AIM OF THE TASK: For every line in the records below that holds "within", make a copy.

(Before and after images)
━━━━━━━━━━━━━━━━━━━━

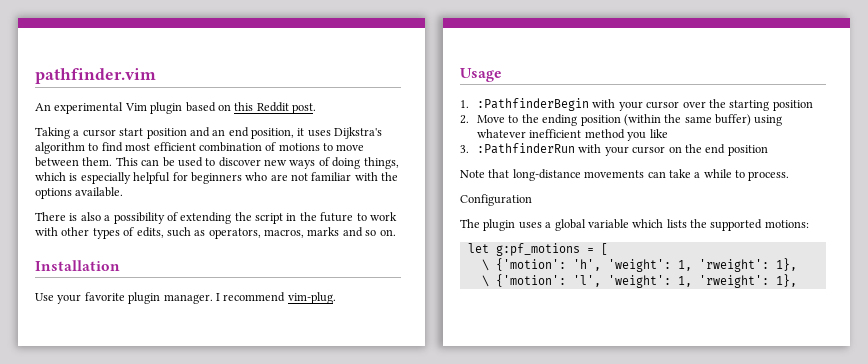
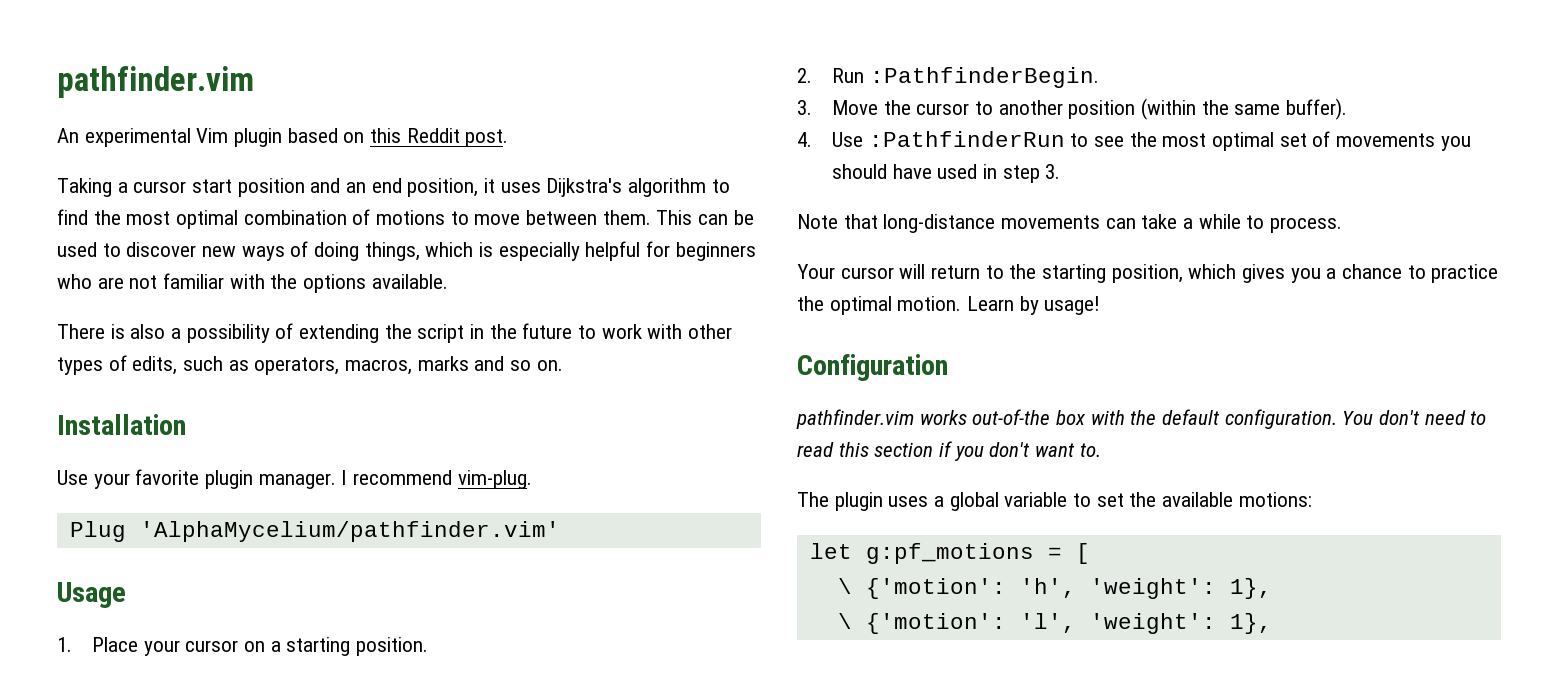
- Taking a cursor start position and an end position, it uses Dijkstra's algorithm to find most efficient combination of motions to move between them.
+ Taking a cursor start position and an end position, it uses Dijkstra's algorithm to find the most optimal combination of motions to move between them.
+ Plug 'AlphaMycelium/pathfinder.vim'
- 1. :PathfinderBegin with your cursor over the starting position
- 2. Move to the ending position (within the same buffer) using whatever inefficient method you like
- 3. :PathfinderRun with your cursor on the end position
+ 1. Place your cursor on a starting position.
+ 2. Run :PathfinderBegin.
+ 3. Move the cursor to another position (within the same buffer).
+ 4. Use :PathfinderRun to see the most optimal set of movements you should have used in step 3.
+ Your cursor will return to the starting position, which gives you a chance to practice the optimal motion. Learn by usage!
  Configuration
+ pathfinder.vim works out-of-the box with the default configuration. You don't need to read this section if you don't want to.
- The plugin uses a global variable which lists the supported motions:
+ The plugin uses a global variable to set the available motions:
- \ {'motion': 'h', 'weight': 1, 'rweight': 1},
+ \ {'motion': 'h', 'weight': 1},
- \ {'motion': 'l', 'weight': 1, 'rweight': 1},
+ \ {'motion': 'l', 'weight': 1},

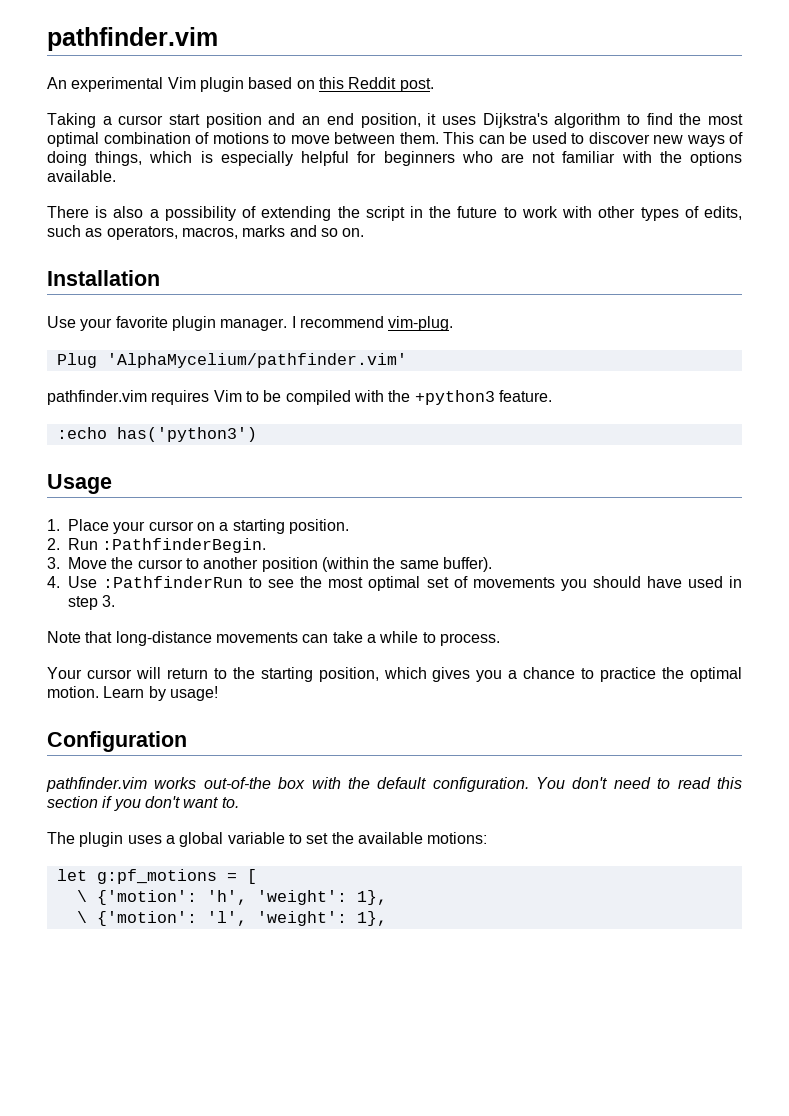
+ pathfinder.vim requires Vim to be compiled with the +python3 feature.
+ :echo has('python3')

━━━━━━━━━━━━━━━━━━━━

RESPONSE TO THIS TASK:
- 2. Move to the ending position (within the same buffer) using whatever inefficient method you like
+ 3. Move the cursor to another position (within the same buffer).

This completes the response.